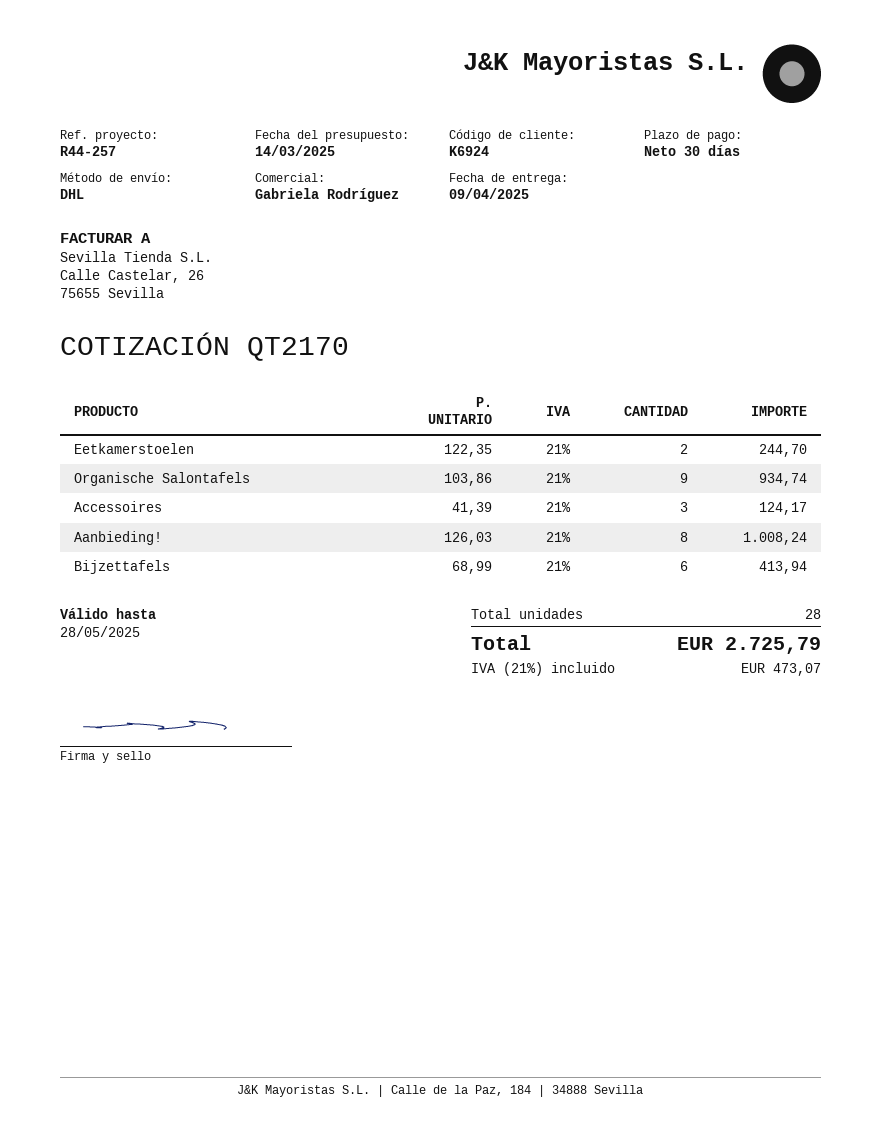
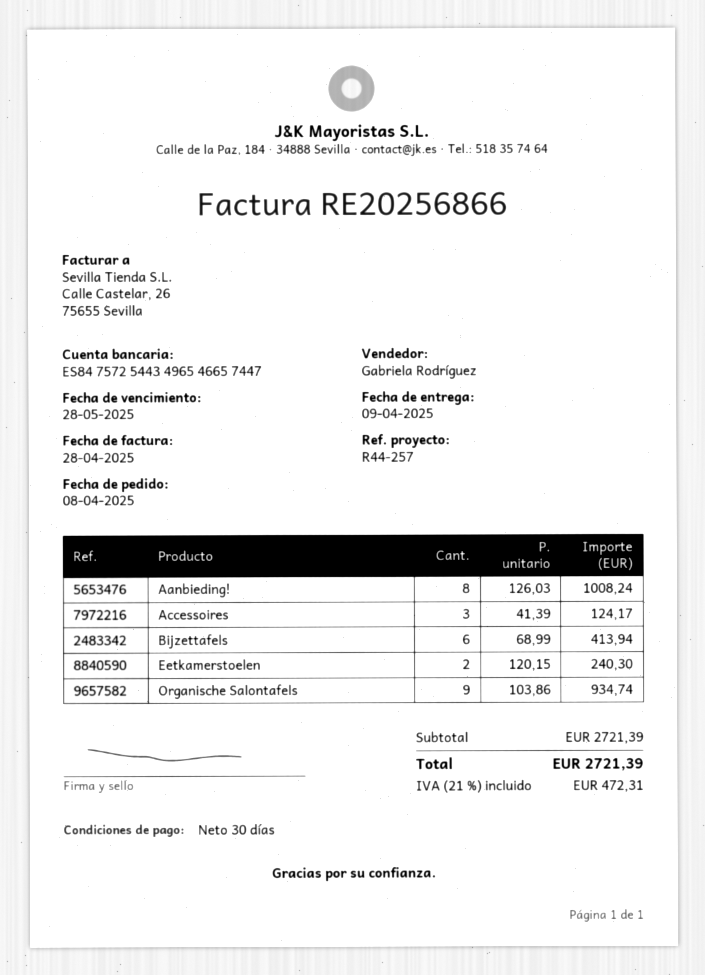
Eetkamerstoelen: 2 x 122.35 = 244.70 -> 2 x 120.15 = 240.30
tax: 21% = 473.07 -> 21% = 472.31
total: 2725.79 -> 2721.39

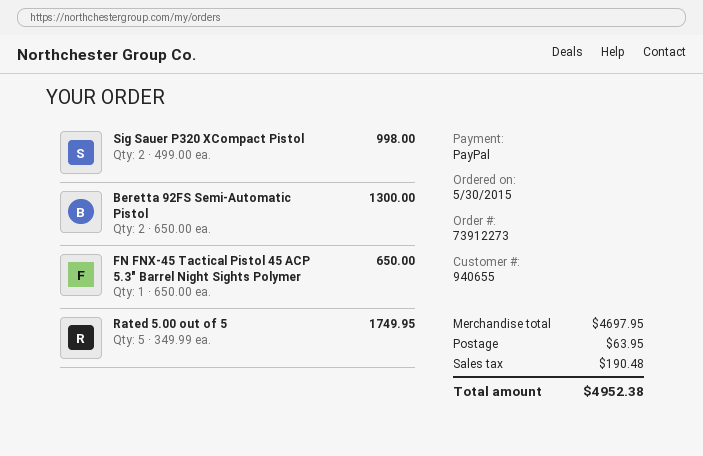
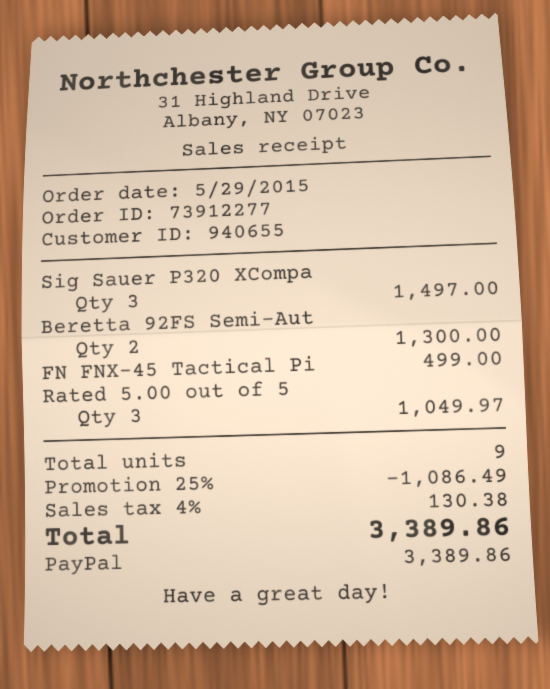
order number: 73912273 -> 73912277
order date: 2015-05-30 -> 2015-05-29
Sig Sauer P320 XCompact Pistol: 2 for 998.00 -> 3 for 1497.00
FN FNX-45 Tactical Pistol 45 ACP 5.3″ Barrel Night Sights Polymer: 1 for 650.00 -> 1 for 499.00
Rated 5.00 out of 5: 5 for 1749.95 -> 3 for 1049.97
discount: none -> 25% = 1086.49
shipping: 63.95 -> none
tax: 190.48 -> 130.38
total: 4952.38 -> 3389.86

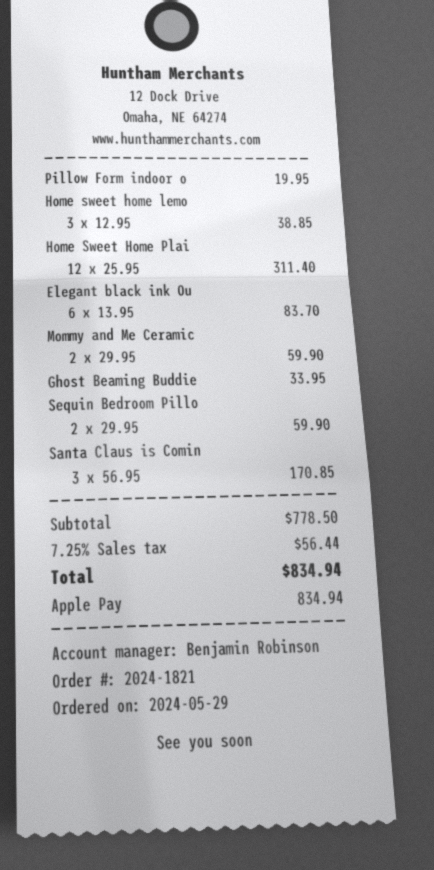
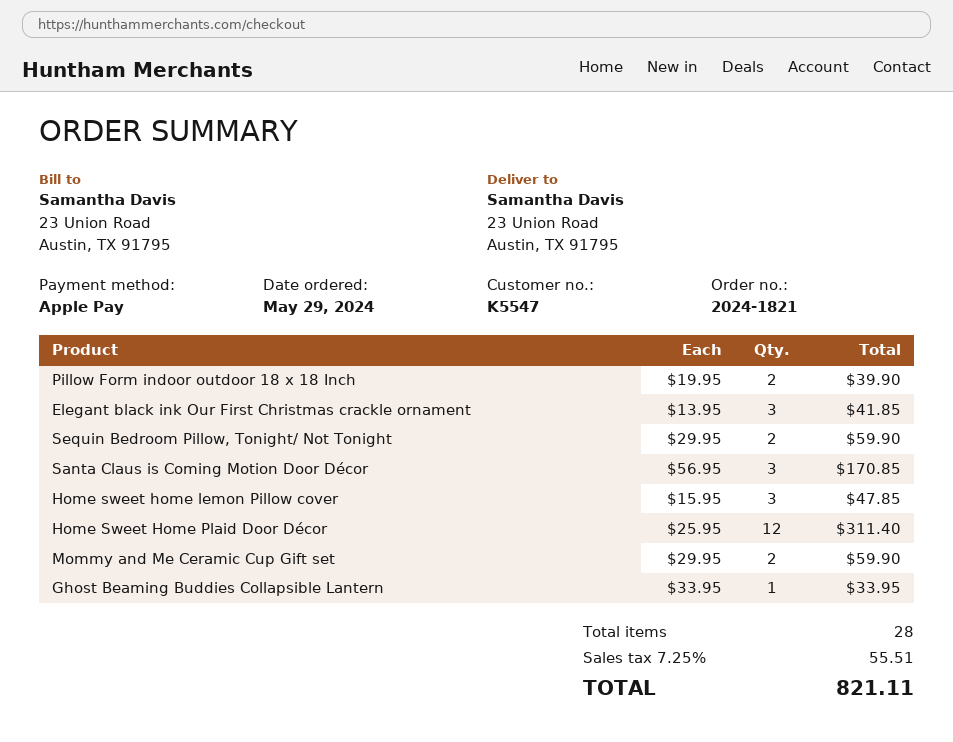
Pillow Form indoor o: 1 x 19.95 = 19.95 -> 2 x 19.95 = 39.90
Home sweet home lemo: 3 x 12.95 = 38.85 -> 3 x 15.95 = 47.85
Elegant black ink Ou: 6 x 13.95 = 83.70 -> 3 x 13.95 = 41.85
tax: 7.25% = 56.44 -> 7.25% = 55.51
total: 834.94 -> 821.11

- **Activity**
Exactly as they appear above, write out all the entries, without pictures.

- **Answer to this problem**
Eetkamerstoelen: 2 x 122.35 = 244.70 -> 2 x 120.15 = 240.30
tax: 21% = 473.07 -> 21% = 472.31
total: 2725.79 -> 2721.39

order number: 73912273 -> 73912277
order date: 2015-05-30 -> 2015-05-29
Sig Sauer P320 XCompact Pistol: 2 for 998.00 -> 3 for 1497.00
FN FNX-45 Tactical Pistol 45 ACP 5.3″ Barrel Night Sights Polymer: 1 for 650.00 -> 1 for 499.00
Rated 5.00 out of 5: 5 for 1749.95 -> 3 for 1049.97
discount: none -> 25% = 1086.49
shipping: 63.95 -> none
tax: 190.48 -> 130.38
total: 4952.38 -> 3389.86

Pillow Form indoor o: 1 x 19.95 = 19.95 -> 2 x 19.95 = 39.90
Home sweet home lemo: 3 x 12.95 = 38.85 -> 3 x 15.95 = 47.85
Elegant black ink Ou: 6 x 13.95 = 83.70 -> 3 x 13.95 = 41.85
tax: 7.25% = 56.44 -> 7.25% = 55.51
total: 834.94 -> 821.11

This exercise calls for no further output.